» WHAT TO WORK ON: Leave the pictures out and reproduce all the entries word for word.

» EXTRACTED ENTRIES:
+===+

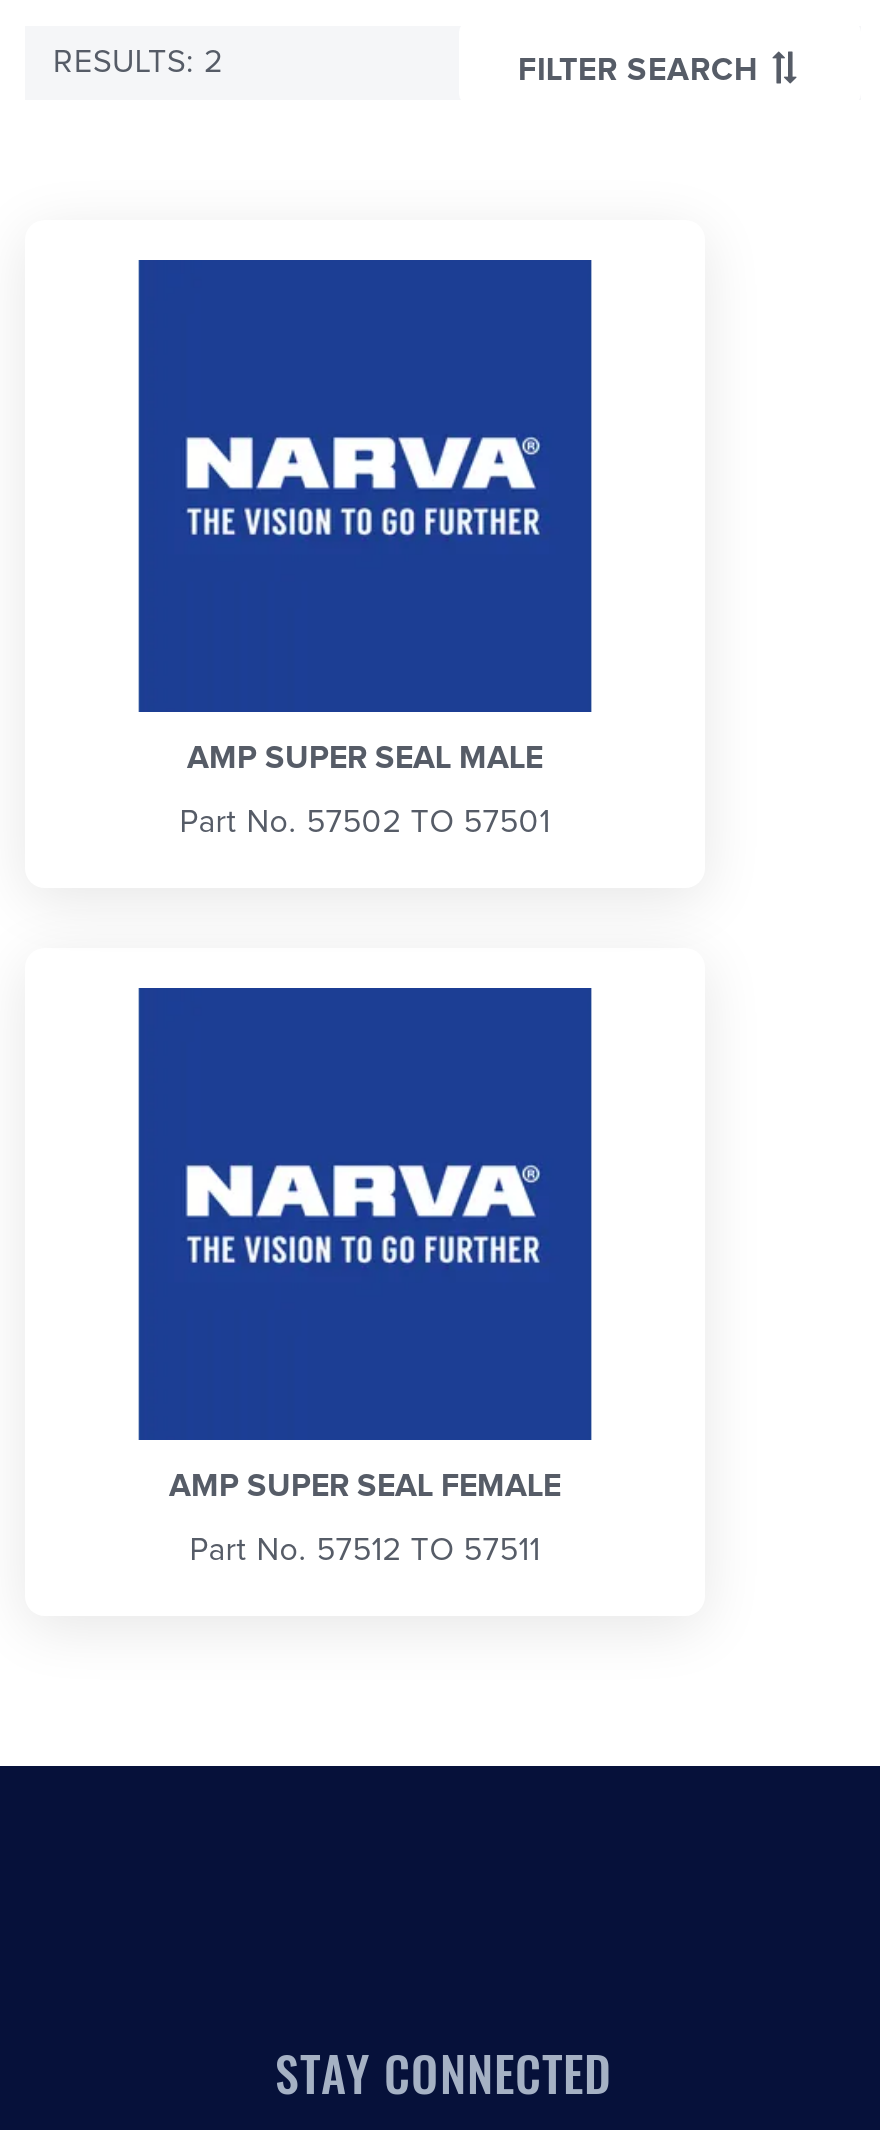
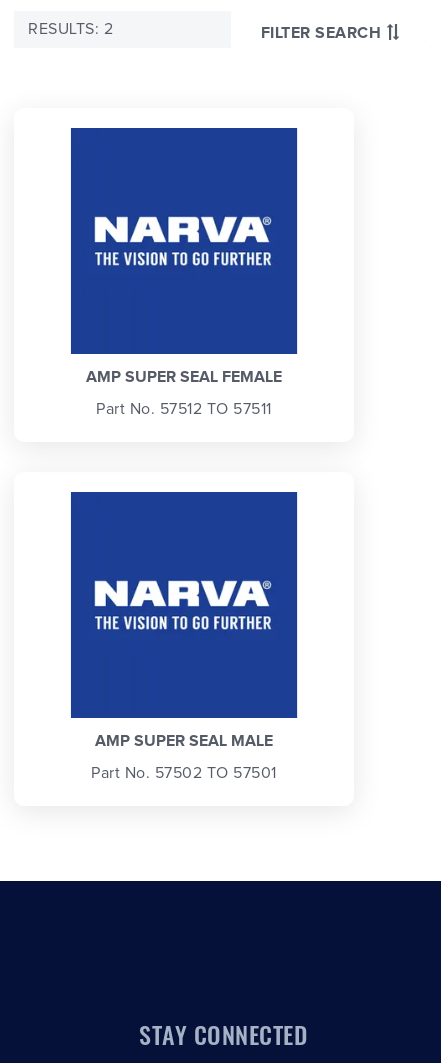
moved down: AMP SUPER SEAL MALE | Part No. 57502 TO 57501

moved up: [image]

moved up: AMP SUPER SEAL FEMALE | Part No. 57512 TO 57511
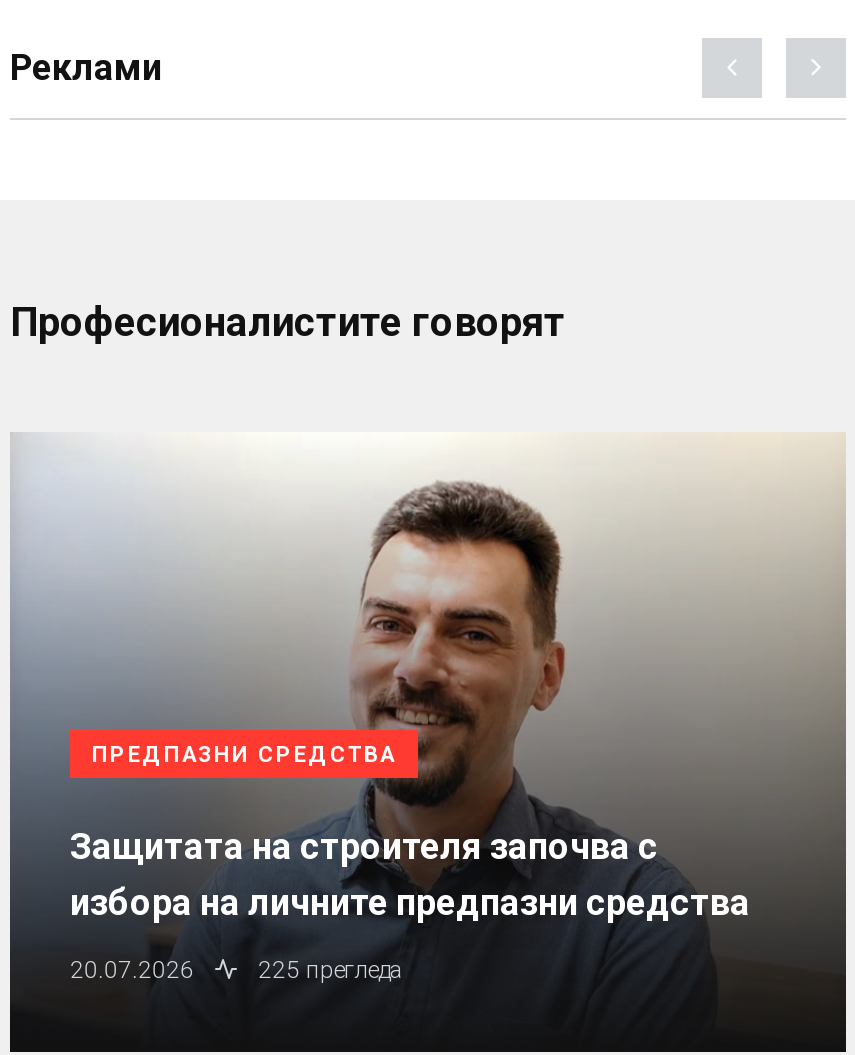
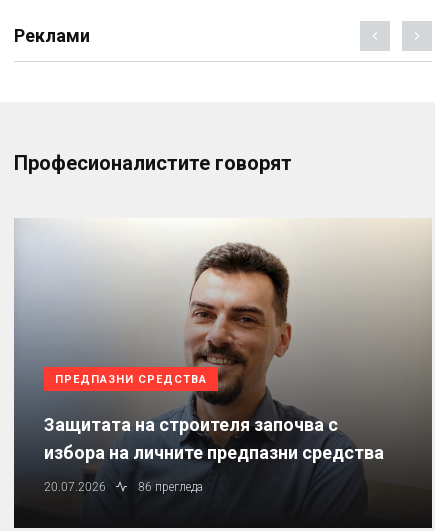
- 225 прегледа
+ 86 прегледа
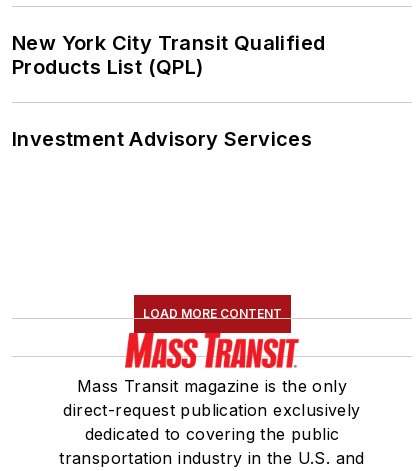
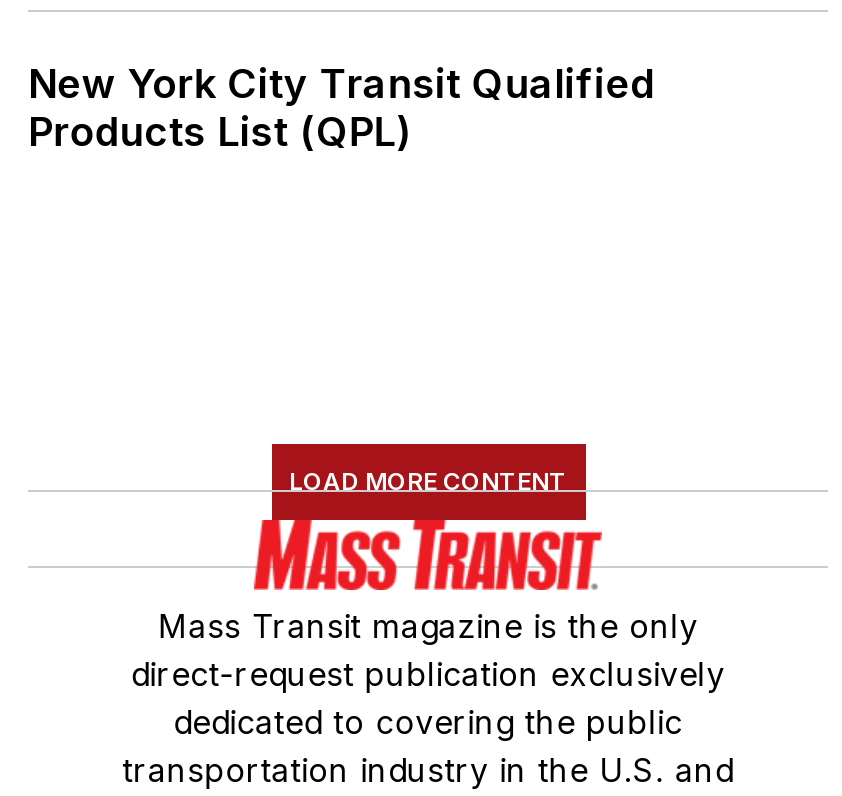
- Investment Advisory Services
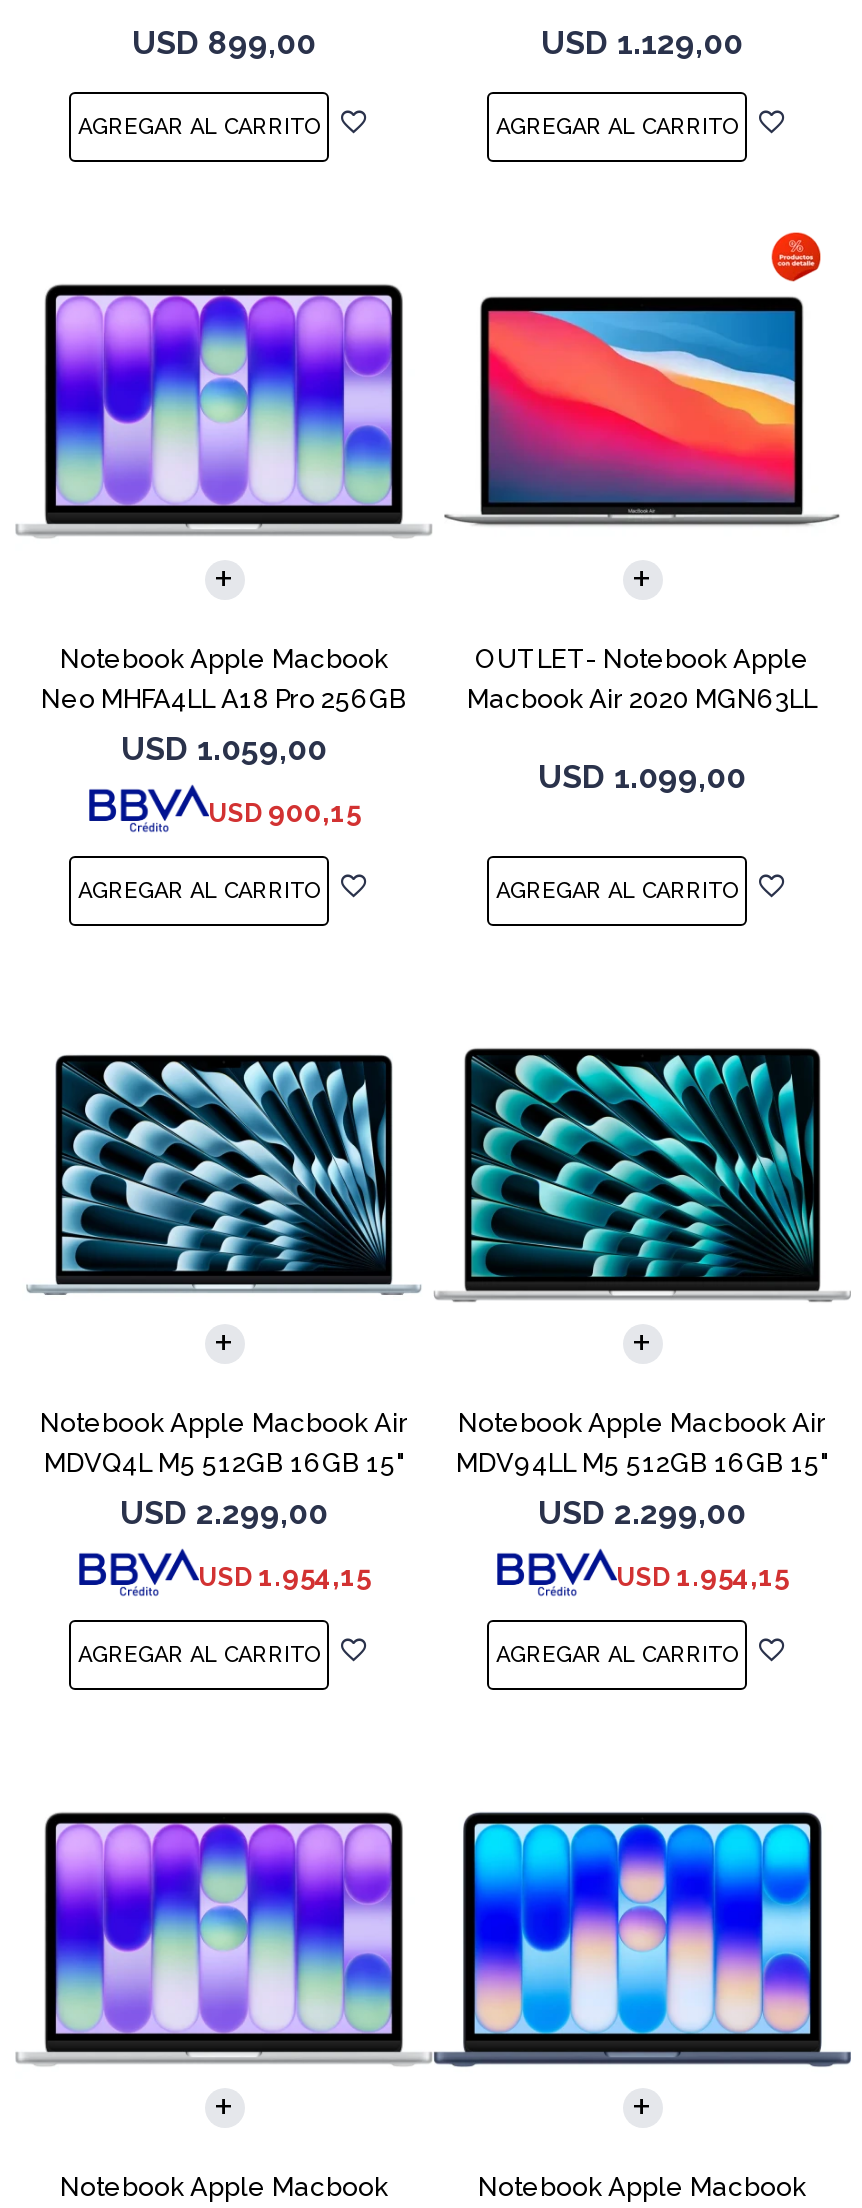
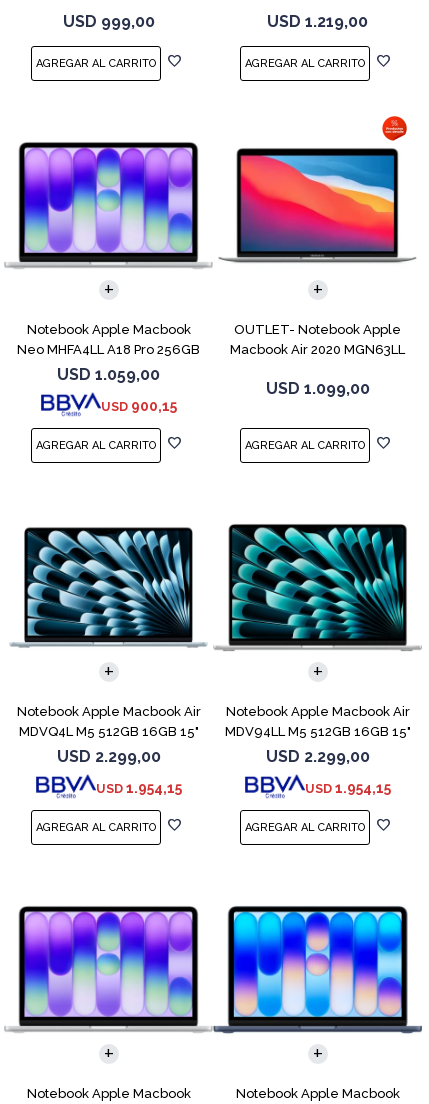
- USD 899,00
+ USD 999,00

- USD 1.129,00
+ USD 1.219,00
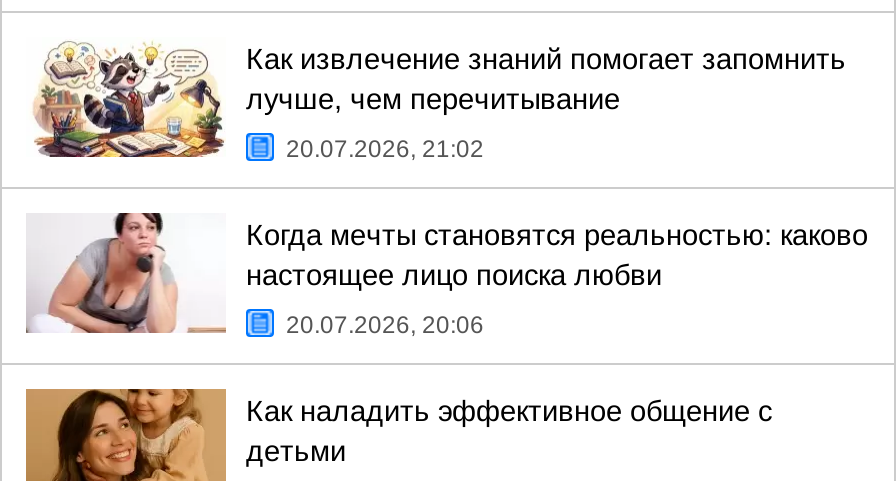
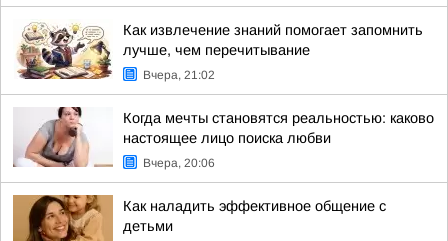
- 20.07.2026, 21:02
+ Вчера, 21:02

- 20.07.2026, 20:06
+ Вчера, 20:06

+===+

» RESULT:
moved down: AMP SUPER SEAL MALE | Part No. 57502 TO 57501

moved up: [image]

moved up: AMP SUPER SEAL FEMALE | Part No. 57512 TO 57511
- 225 прегледа
+ 86 прегледа
- Investment Advisory Services
- USD 899,00
+ USD 999,00

- USD 1.129,00
+ USD 1.219,00
- 20.07.2026, 21:02
+ Вчера, 21:02

- 20.07.2026, 20:06
+ Вчера, 20:06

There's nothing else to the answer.